La jornada del viernes resultó ser sumamente favorable para Coquimbo Unido, cerrando el día con resultados positivos tanto en el ámbito deportivo como en el administrativo. En primer lugar, el equipo logró una victoria en el estadio Ester Roa Rebolledo frente a Deportes Concepción, un resultado que permitió al conjunto aurinegro asegurar el primer lugar del Grupo A de la Copa de Liga, consolidando su buen momento competitivo.
Sin embargo, la noticia que generó mayor expectativa llegó desde Paraguay. La Conmebol confirmó la autorización del estadio Francisco Sánchez Rumoroso para albergar el partido de vuelta de los octavos de final de la Copa Libertadores, encuentro en el que Coquimbo Unido se medirá ante Platense de Argentina. Esta resolución fue recibida con satisfacción por los dirigentes del club, el municipio y la hinchada aurinegra.

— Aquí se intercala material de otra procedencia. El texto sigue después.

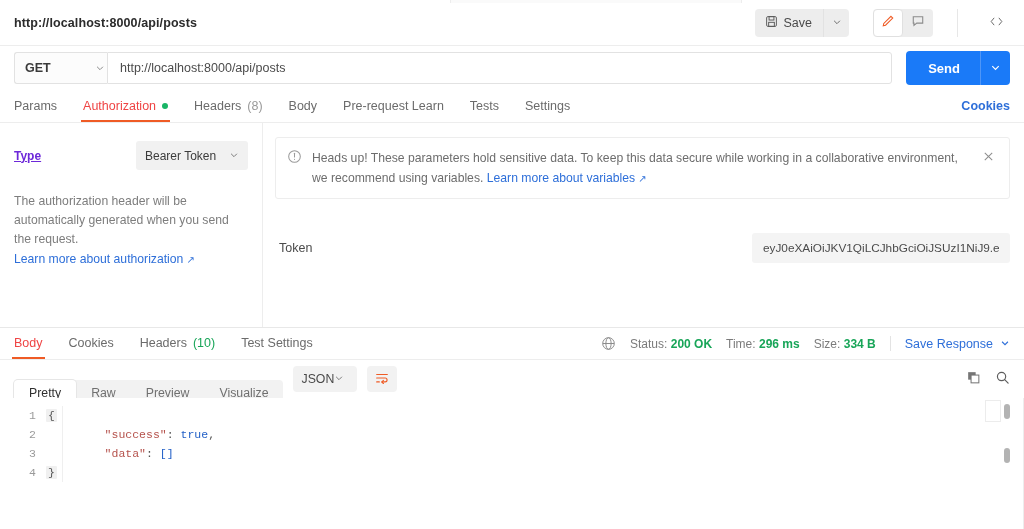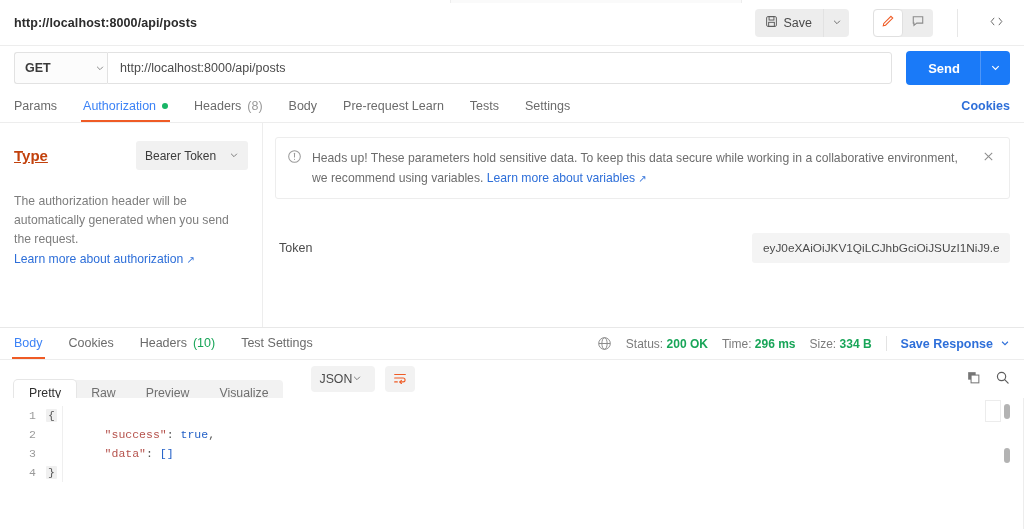"Authorization" .rtab.active { color: #3b82f6 -> #ef4444 }
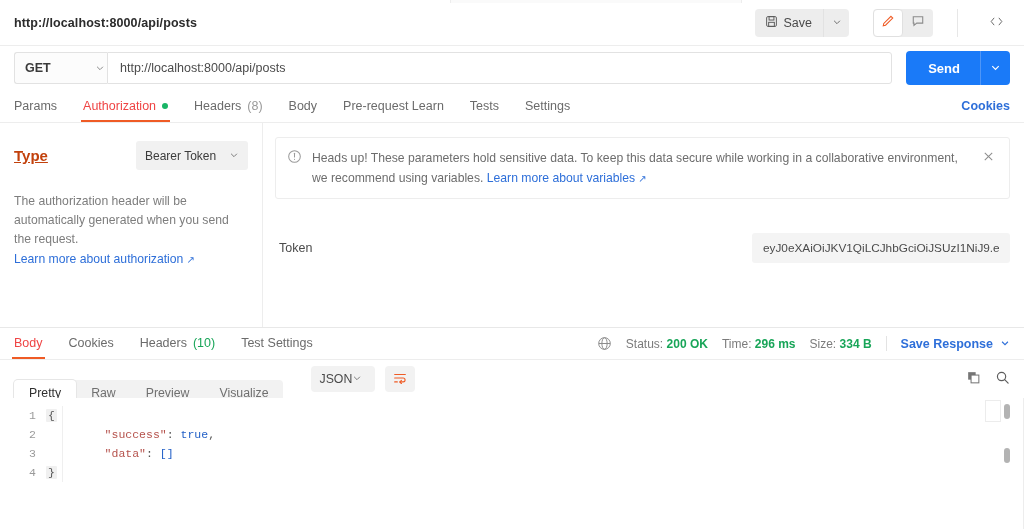"Type" .type-label { color: #c2410c -> #6d28d9; font-size: 15px -> 12px }
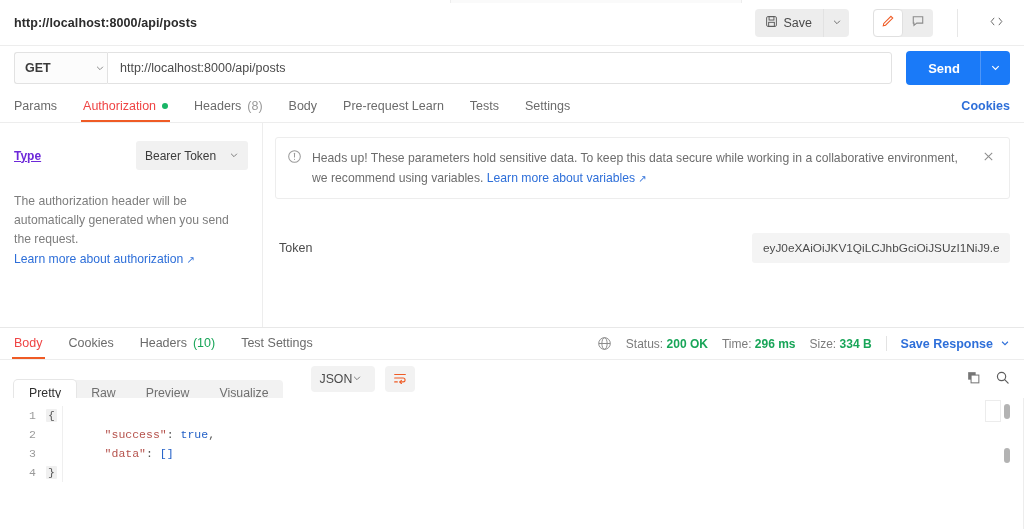"Save Response" .save-resp { font-weight: bold -> normal }
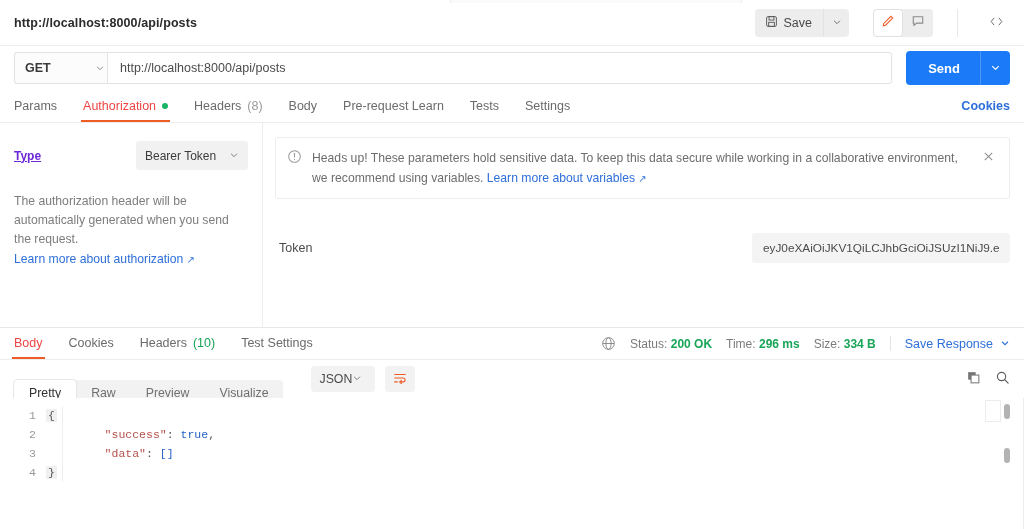"JSON" .fmt-select { margin-left: 28px -> 10px }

La confirmación pone fin a un periodo de varias semanas de intensas gestiones y trabajos técnicos liderados por el municipio de Coquimbo. El objetivo principal de estas labores era dar cumplimiento a las exigencias reglamentarias impuestas por el organismo sudamericano. Según la normativa de la Conmebol, para disputar las fases de octavos, cuartos de final y semifinales del torneo continental más importante, el recinto deportivo debe contar con una capacidad mínima de 20 mil espectadores.
El desafío técnico era considerable, ya que el coliseo coquimbano posee una capacidad habitual cercana a las 18.500 personas. Para superar esta barrera y alcanzar el aforo requerido, se llevaron a cabo diversas adecuaciones en sectores estratégicos del recinto. Entre las medidas implementadas destaca el retiro de butacas en áreas específicas de las galerías norte y sur, las cuales quedarán destinadas a público de pie. Gracias a estas modificaciones estructurales, se logró incrementar el aforo por sobre los 20 mil asistentes exigidos por el reglamento.

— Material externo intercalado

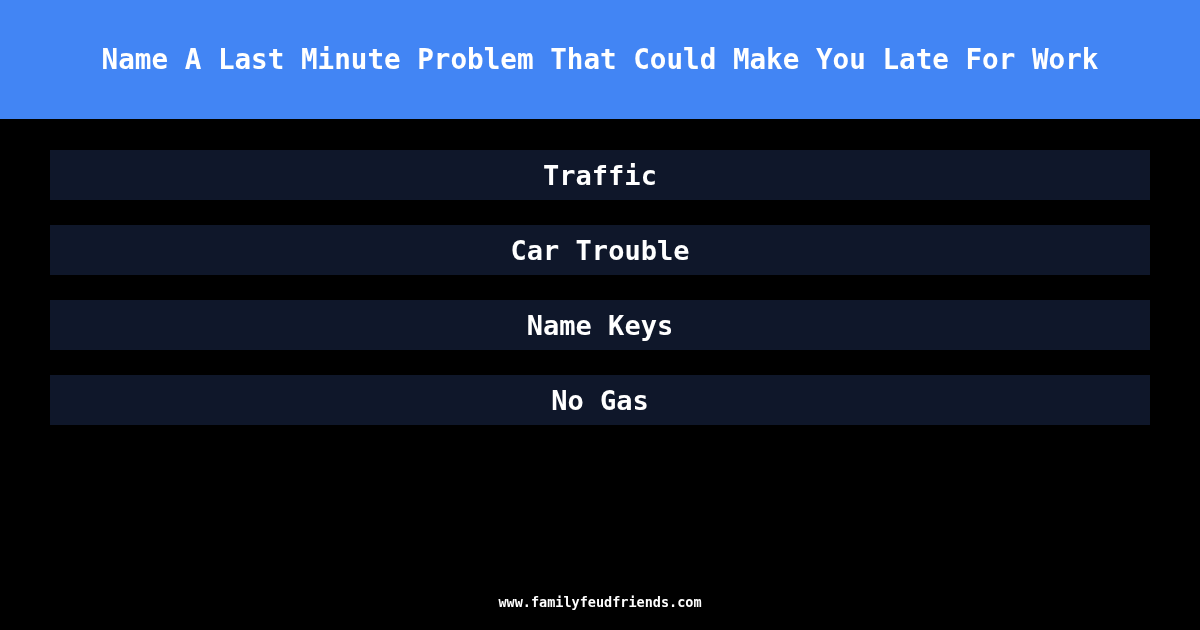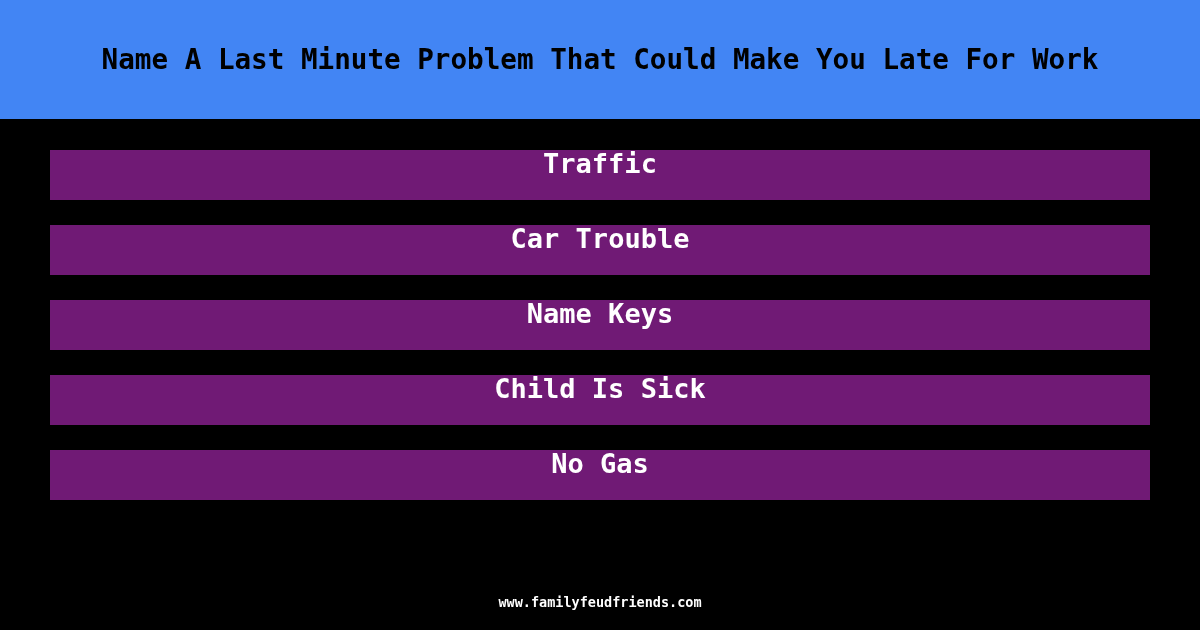"Name A Last Minute Problem" #question-title { color: #000000 -> #ffffff }
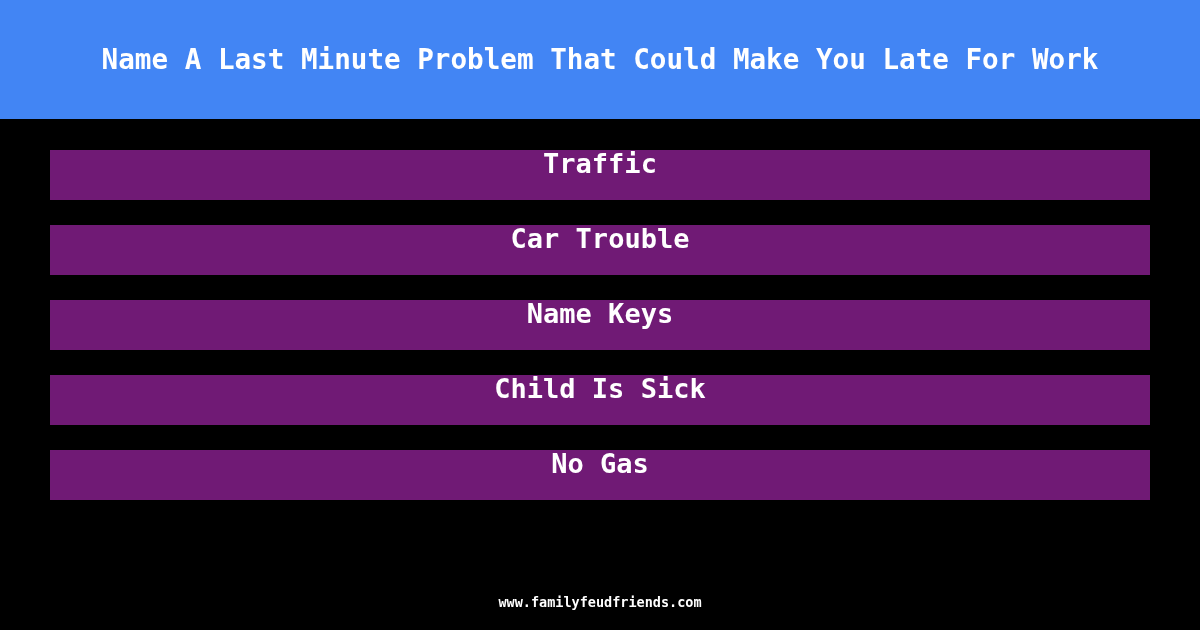"Traffic" .answer-row { align-items: none -> center; background: #701a75 -> #0f172a }
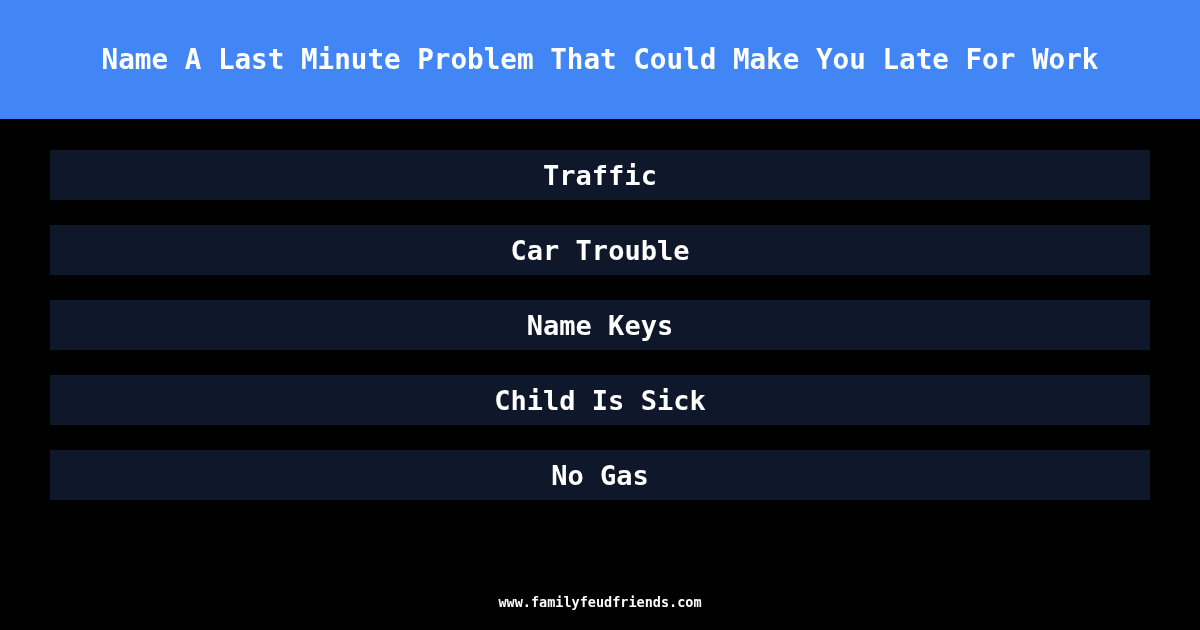"Child Is Sick" div.answer-row { html: <div> <span>Child Is Sick</span> </div> -> none }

Esta aprobación es considerada una importante victoria institucional para el club, actual campeón del fútbol chileno. Gracias a esta gestión, la institución evitará la necesidad de trasladar su localía a otra ciudad, permitiendo que el equipo dispute una de las series más trascendentes de su historia reciente en su propio estadio, ubicado en el sector de calle Carmona, contando así con el apoyo directo de su público.
En cuanto al calendario de la competencia, la llave frente al equipo argentino comenzará el miércoles 12 de agosto. El partido de ida se llevará a cabo en el estadio Ciudad de Vicente López, en Buenos Aires. Posteriormente, la revancha quedó programada para el miércoles 19 de agosto en el puerto de Coquimbo, donde el equipo buscará definir su paso a la siguiente ronda.
Tras consumarse la clasificación a la fase de los cuatro mejores de la Copa de Liga, el entrenador de los aurinegros, Hernán Caputto, valoró la decisión de la Conmebol y resaltó el esfuerzo realizado para obtener el permiso. El estratega manifestó: “estamos muy contentos de que sea en nuestro estadio, porque se había trabajado mucho. Aprovecho públicamente de agradecer el esfuerzo de nuestro alcalde y de los directivos para que se pueda jugar en nuestro estadio y con nuestra gente. Muy contento de que se haya ratificado eso, porque al final es lo que merece cualquier equipo que es jugar en su cancha, en su estadio y en su ciudad".
Paralelamente, también se reportaron buenas noticias para O'Higgins de Rancagua. La Conmebol confirmó que el estadio El Teniente, que cuenta con un aforo de 12.500 espectadores, fue autorizado para albergar el encuentro de vuelta de los playoffs de la Copa Sudamericana frente a Boca Juniors.
El conjunto celeste iniciará la serie el próximo 23 de julio en La Bombonera. La revancha se disputará el 30 de julio en Rancagua, donde el equipo buscará avanzar a los octavos de final del certamen continental.